Build a classification model classify.mod
for Germany (uses a random 20% of the input as training samples per default):
$ wget https://download.geofabrik.de/europe/germany-latest.osm.bz2
$ statsimi model --model_out classify.mod --train germany-latest.osm.bz2
Write a fix file germany.fix
for germany-latest.osm
based on the previously build model (you can also download the model here):
$ statsimi fix --model classify.mod --fix_out germany.fix --test germany-latest.osm.bz2
We provide some pre-trained models here.
statsimi
can be used to train and output a reusable classification model, to start a classification HTTP server or to evaluate methods against some dataset.

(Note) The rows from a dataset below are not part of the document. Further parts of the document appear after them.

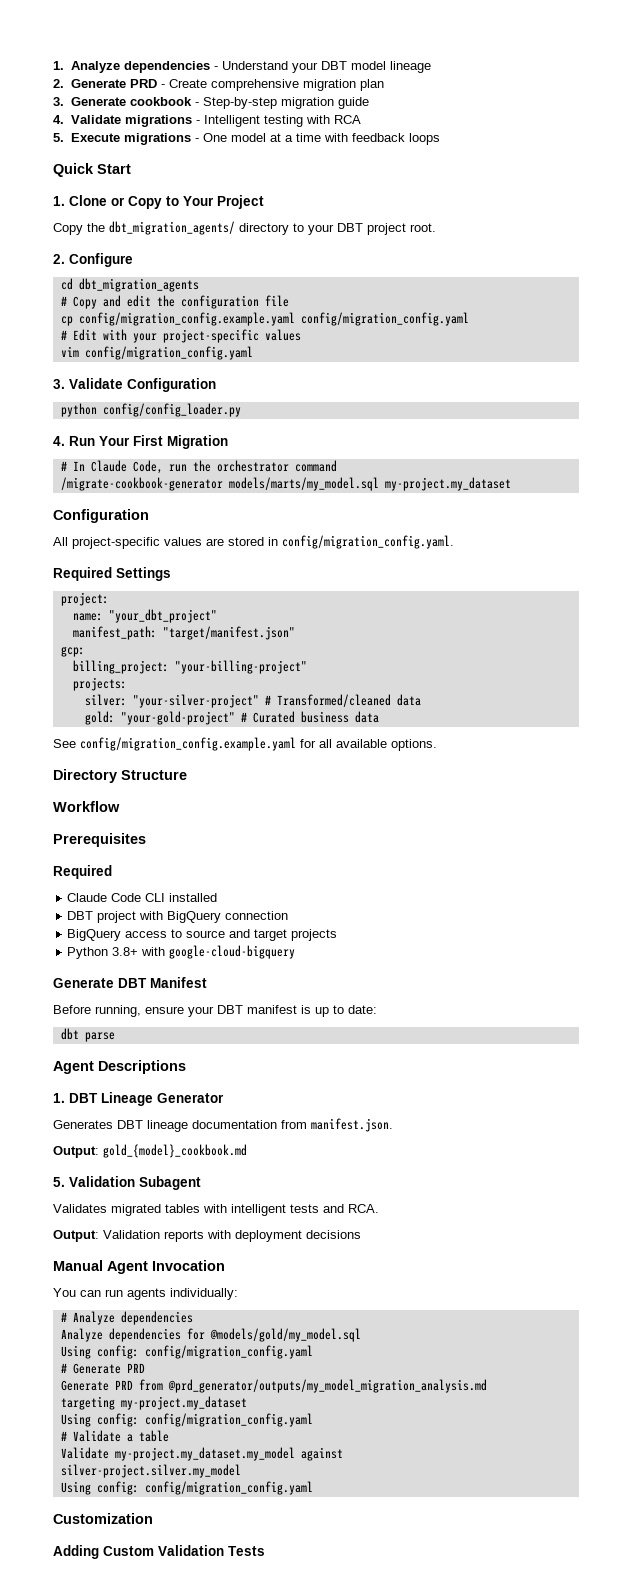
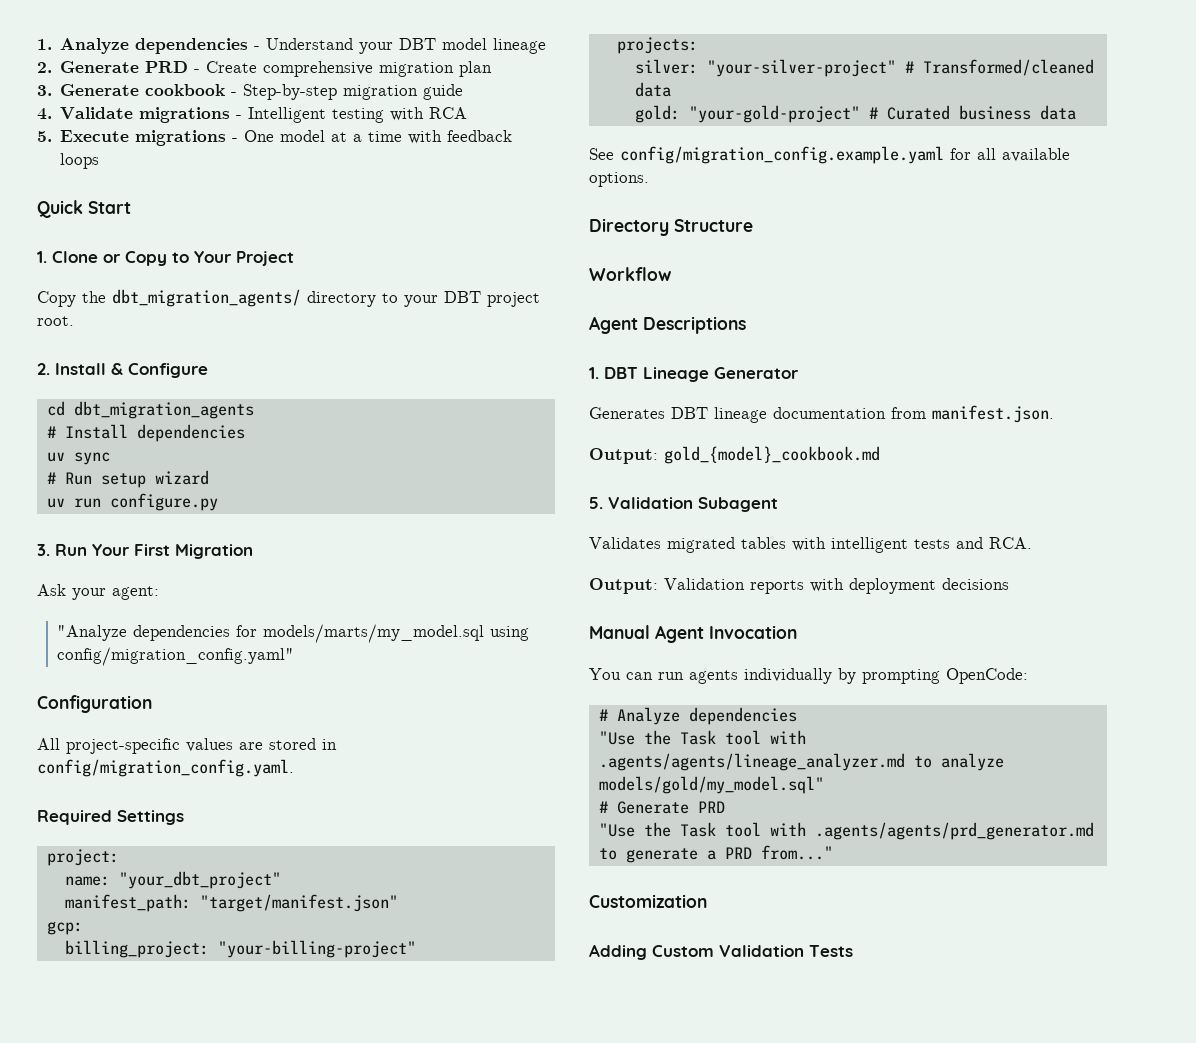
- 2. Configure
+ 2. Install & Configure
- # Copy and edit the configuration file
- cp config/migration_config.example.yaml config/migration_config.yaml
- # Edit with your project-specific values
- vim config/migration_config.yaml
- 3. Validate Configuration
- python config/config_loader.py
- 4. Run Your First Migration
- # In Claude Code, run the orchestrator command
- /migrate-cookbook-generator models/marts/my_model.sql my-project.my_dataset
+ # Install dependencies
+ uv sync
+ # Run setup wizard
+ uv run configure.py
+ 3. Run Your First Migration
+ Ask your agent:
+ "Analyze dependencies for models/marts/my_model.sql using config/migration_config.yaml"
- Prerequisites
- Required
- Claude Code CLI installed
- DBT project with BigQuery connection
- BigQuery access to source and target projects
- Python 3.8+ with google-cloud-bigquery
- Generate DBT Manifest
- Before running, ensure your DBT manifest is up to date:
- dbt parse
- You can run agents individually:
+ You can run agents individually by prompting OpenCode:
- Analyze dependencies for @models/gold/my_model.sql
- Using config: config/migration_config.yaml
+ "Use the Task tool with .agents/agents/lineage_analyzer.md to analyze models/gold/my_model.sql"
  # Generate PRD
- Generate PRD from @prd_generator/outputs/my_model_migration_analysis.md
- targeting my-project.my_dataset
- Using config: config/migration_config.yaml
- # Validate a table
- Validate my-project.my_dataset.my_model against
- silver-project.silver.my_model
- Using config: config/migration_config.yaml
+ "Use the Task tool with .agents/agents/prd_generator.md to generate a PRD from..."

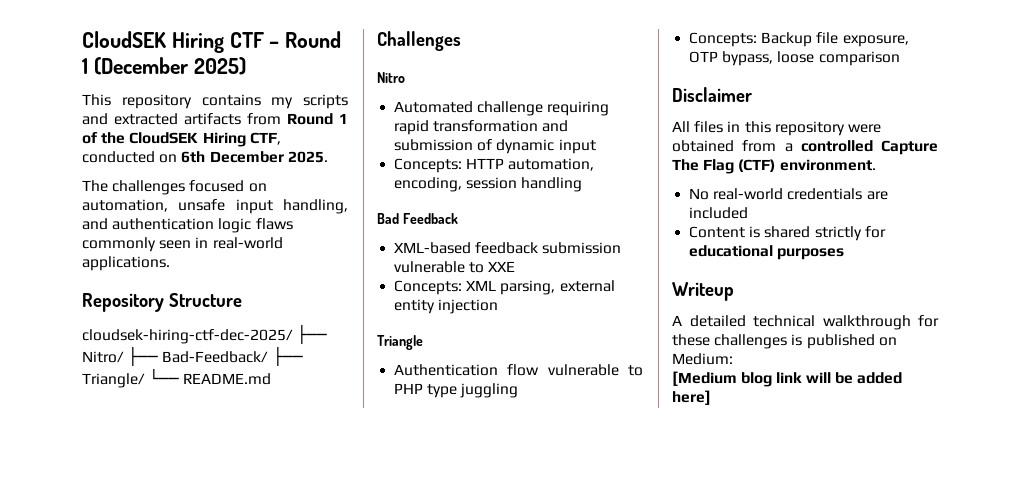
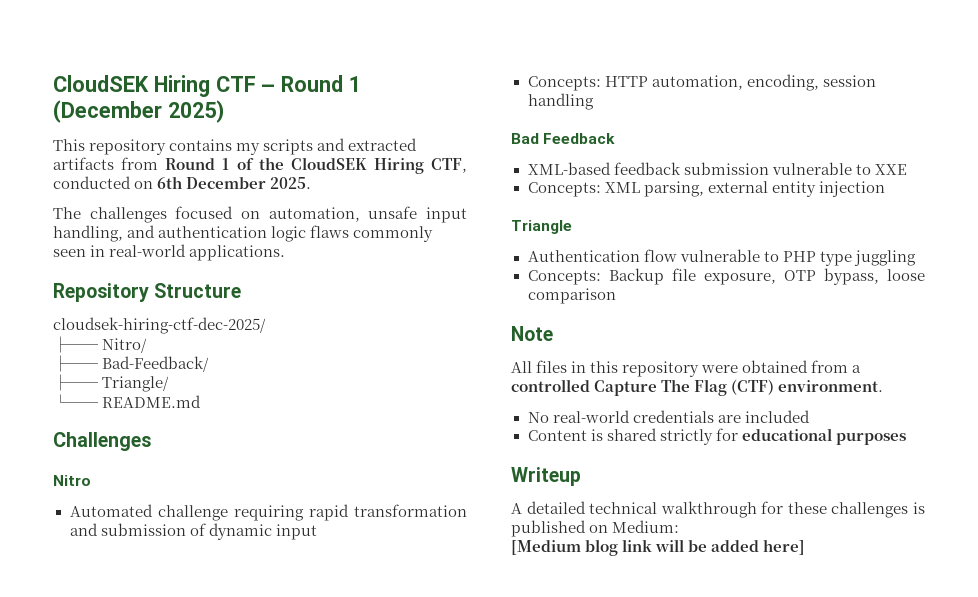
- cloudsek-hiring-ctf-dec-2025/ ├── Nitro/ ├── Bad-Feedback/ ├── Triangle/ └── README.md
+ cloudsek-hiring-ctf-dec-2025/
+ ├── Nitro/
+ ├── Bad-Feedback/
+ ├── Triangle/
+ └── README.md
- Disclaimer
+ Note

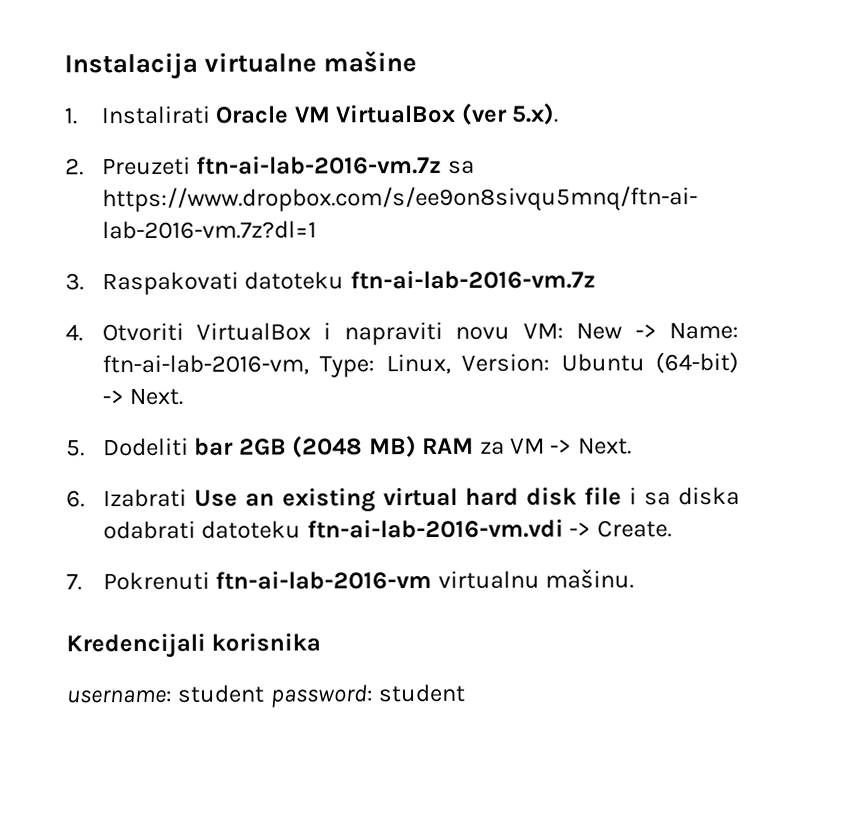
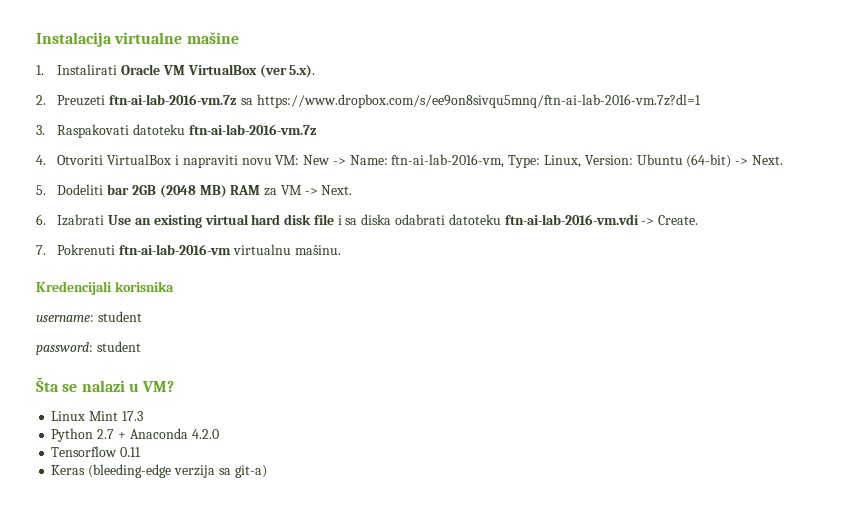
- username: student password: student
+ username: student
+ password: student
+ Šta se nalazi u VM?
+ Linux Mint 17.3
+ Python 2.7 + Anaconda 4.2.0
+ Tensorflow 0.11
+ Keras (bleeding-edge verzija sa git-a)

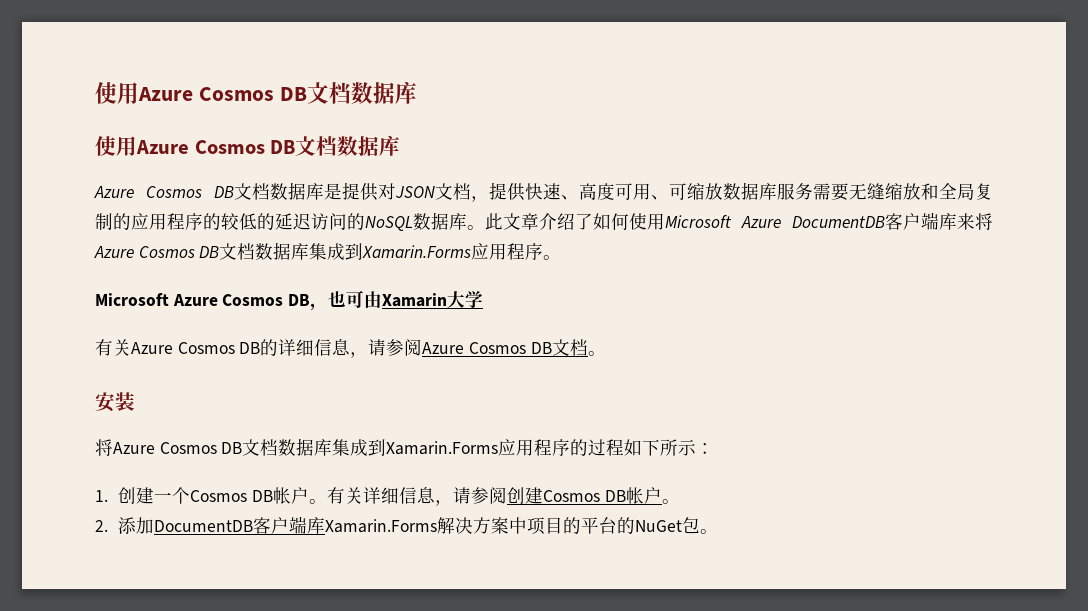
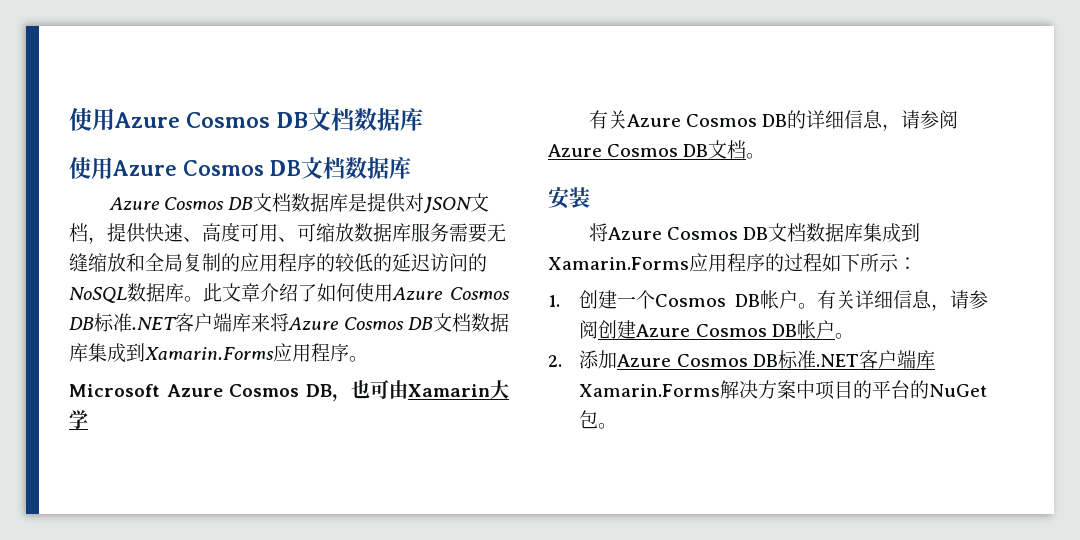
- 此文章介绍了如何使用Microsoft Azure DocumentDB客户端库来将Azure Cosmos DB文档数据库集成到Xamarin.Forms应用程序。
+ 此文章介绍了如何使用Azure Cosmos DB标准.NET客户端库来将Azure Cosmos DB文档数据库集成到Xamarin.Forms应用程序。
- 有关详细信息，请参阅创建Cosmos DB帐户。
+ 有关详细信息，请参阅创建Azure Cosmos DB帐户。
- 2.添加DocumentDB客户端库Xamarin.Forms解决方案中项目的平台的NuGet包。
+ 2.添加Azure Cosmos DB标准.NET客户端库Xamarin.Forms解决方案中项目的平台的NuGet包。

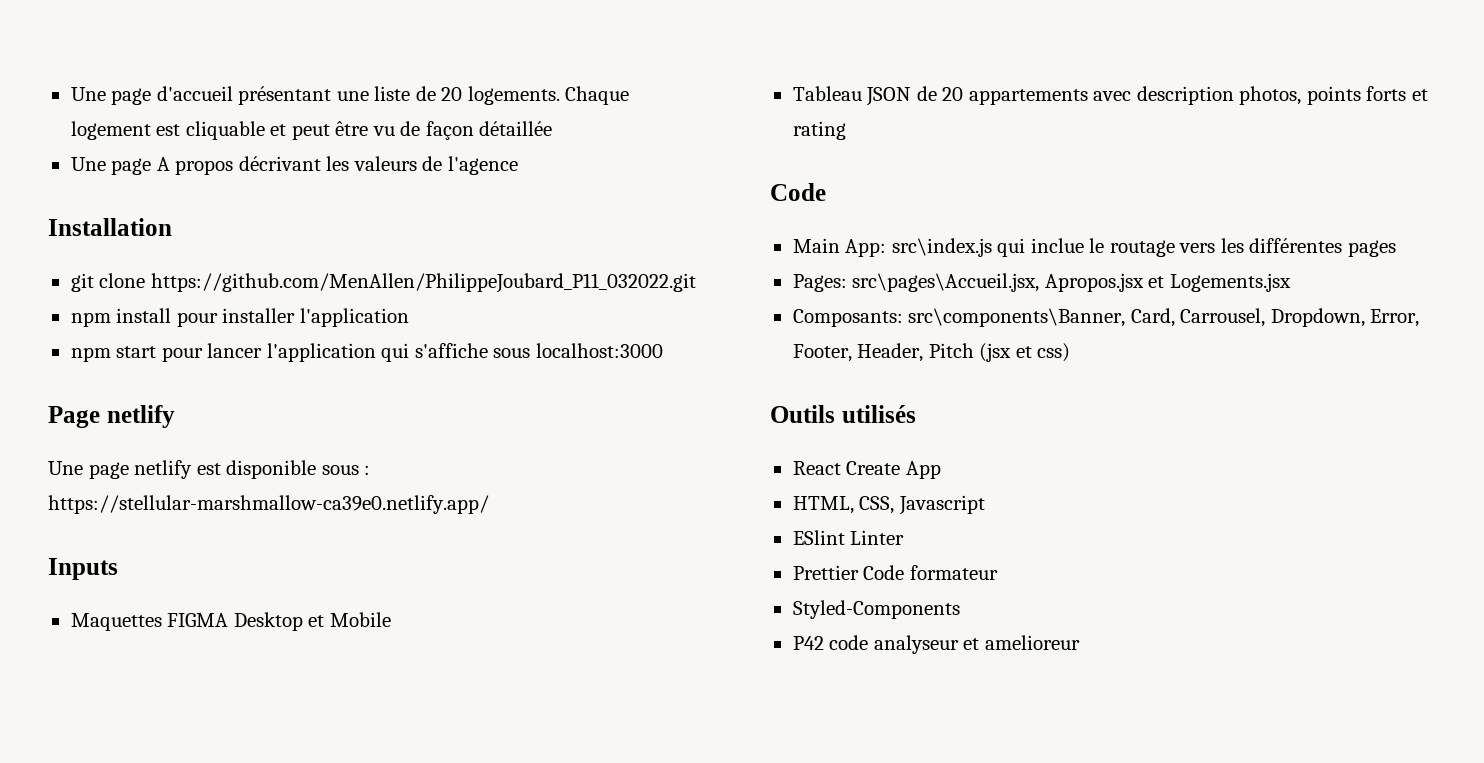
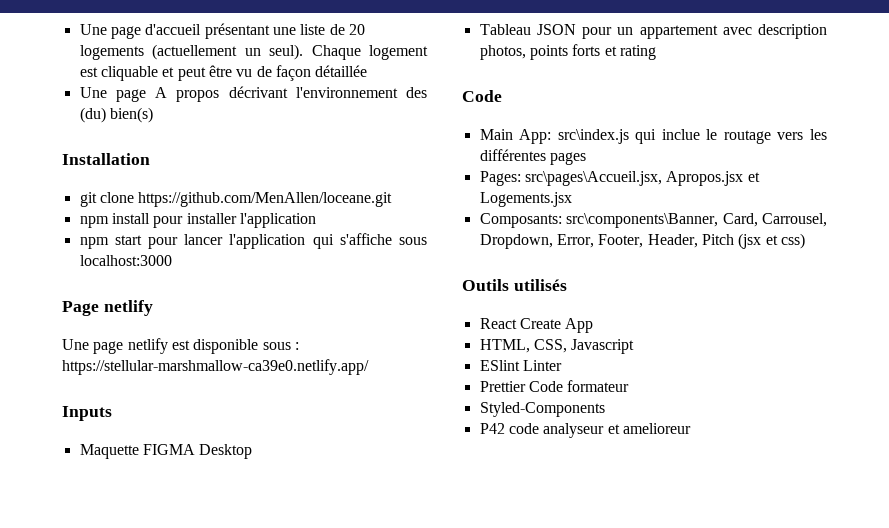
- Une page d'accueil présentant une liste de 20 logements.
+ Une page d'accueil présentant une liste de 20 logements (actuellement un seul).
- Une page A propos décrivant les valeurs de l'agence
+ Une page A propos décrivant l'environnement des (du) bien(s)
- git clone https://github.com/MenAllen/PhilippeJoubard_P11_032022.git
+ git clone https://github.com/MenAllen/loceane.git
- Maquettes FIGMA Desktop et Mobile
+ Maquette FIGMA Desktop
- Tableau JSON de 20 appartements avec description photos, points forts et rating
+ Tableau JSON pour un appartement avec description photos, points forts et rating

The following basic commands are supported:
model
(write a classification model for the given input data to a file)evaluate
(test the given model or the given approach against a ground truth)fix
(write a file with fix suggestions and error highlights for the input OSM data)pairs
(write just the station pairs file from the input data)http
(fire up a classification server for the given model and/or input data)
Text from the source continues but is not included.